Closing the gap

Most of us are habituated to avoid the unpleasant and seek the pleasant. Like the proverbial pigeon in the psych experiment that will tap a bar to receive a reward until it’s too weak to tap the bar anymore, we may be addicted to positive experiences and find difficult ones frightening or threatening. This is an understandable predilection, given our evolutionary history and genetic endowment, but it can prevent us from welcoming parts of ourselves we don’ t like and resisting the natural movement of our essential nature toward the complete embrace of all the many energies and levels of the psyche.

In a mentoring session recently, a student mentioned that she gets nervous when she feels certain emotions or impulses because she’s afraid she’ll lose control of herself and go crazy.

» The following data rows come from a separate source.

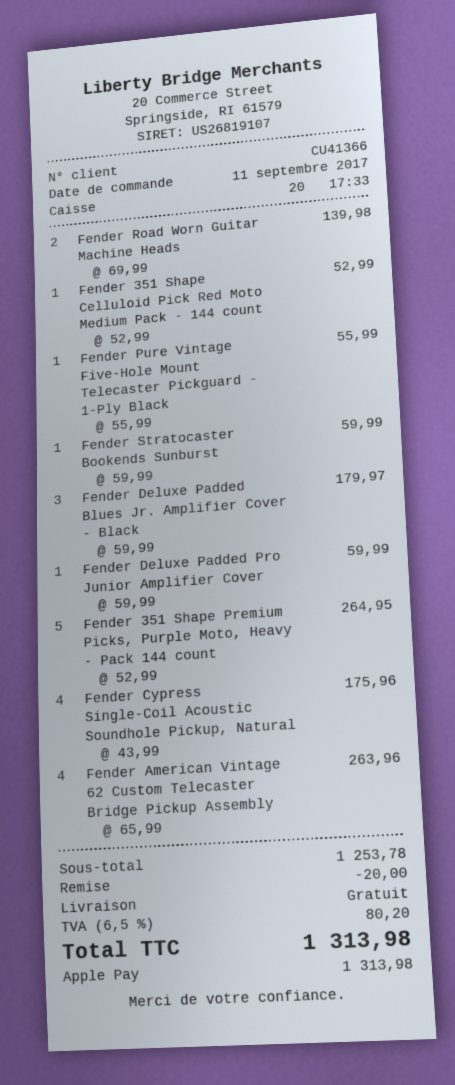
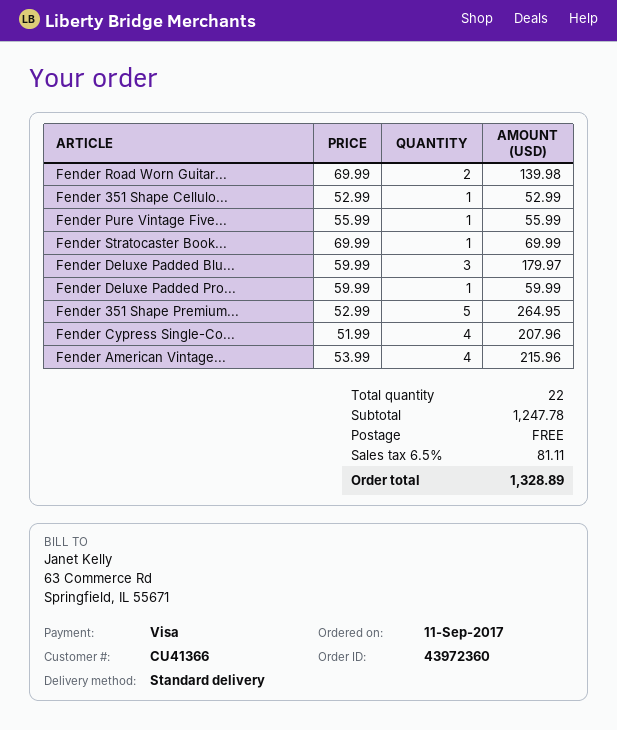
payment method: Apple Pay -> Visa
Fender Stratocaster Bookends Sunburst: 1 x 59.99 = 59.99 -> 1 x 69.99 = 69.99
Fender Cypress Single-Coil Acoustic Soundhole Pickup, Natural: 4 x 43.99 = 175.96 -> 4 x 51.99 = 207.96
Fender American Vintage 62 Custom Telecaster Bridge Pickup Assembly: 4 x 65.99 = 263.96 -> 4 x 53.99 = 215.96
subtotal: 1253.78 -> 1247.78
discount: 20.00 -> none
tax: 6.5% = 80.20 -> 6.5% = 81.11
total: 1313.98 -> 1328.89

In her twenties she did act out sexually in ways she now regrets, but there’s no evidence in her history or genetics that she would ever go insane. Even though she knows the fear is baseless, it still comes up from time to time and freaks her out because at some primal level she believes she stands to lose her marriage, her career, indeed, everything she holds dear.

Such fears are not uncommon, especially after we’ve experienced some awakening. We may have peered into the unknown and felt the ground of the familiar shift and give way beneath our feet. But we haven’t fully recognized that awakening is not a matter of falling into an abyss, but rather of recognizing and coming to terms with the fact that we already stand on groundless ground, and the belief that life is predictable and controllable is just an illusion.

In the spirit of welcoming whatever arises without identifying with it or pushing it away, I advised her to welcome the experience of fear with compassionate awareness while being curious about the stories that may have given rise to it. Then, I recommended going even further and surrendering to the fear completely and inviting it to destroy her, if it possibly could. Instead of tightening and contracting against the fear in a protective posture, she could experiment with softening and opening to it without resistance. In this way she opened the possibility that the fear could finally dissipate in the realization that who she is, and who we are, is all-embracing and indestructible.

Only by giving ourselves completely to fear or other intense emotions, which otherwise would be lurking in the shadows and controlling our behavior, can we heal the splits in our psyche between the difficult emotions and the parts that resist them at all costs. Ultimately, the integration of nondual realization involves welcoming every experience without exception, as just another expression of the essence, the awakened awareness, that we always already are.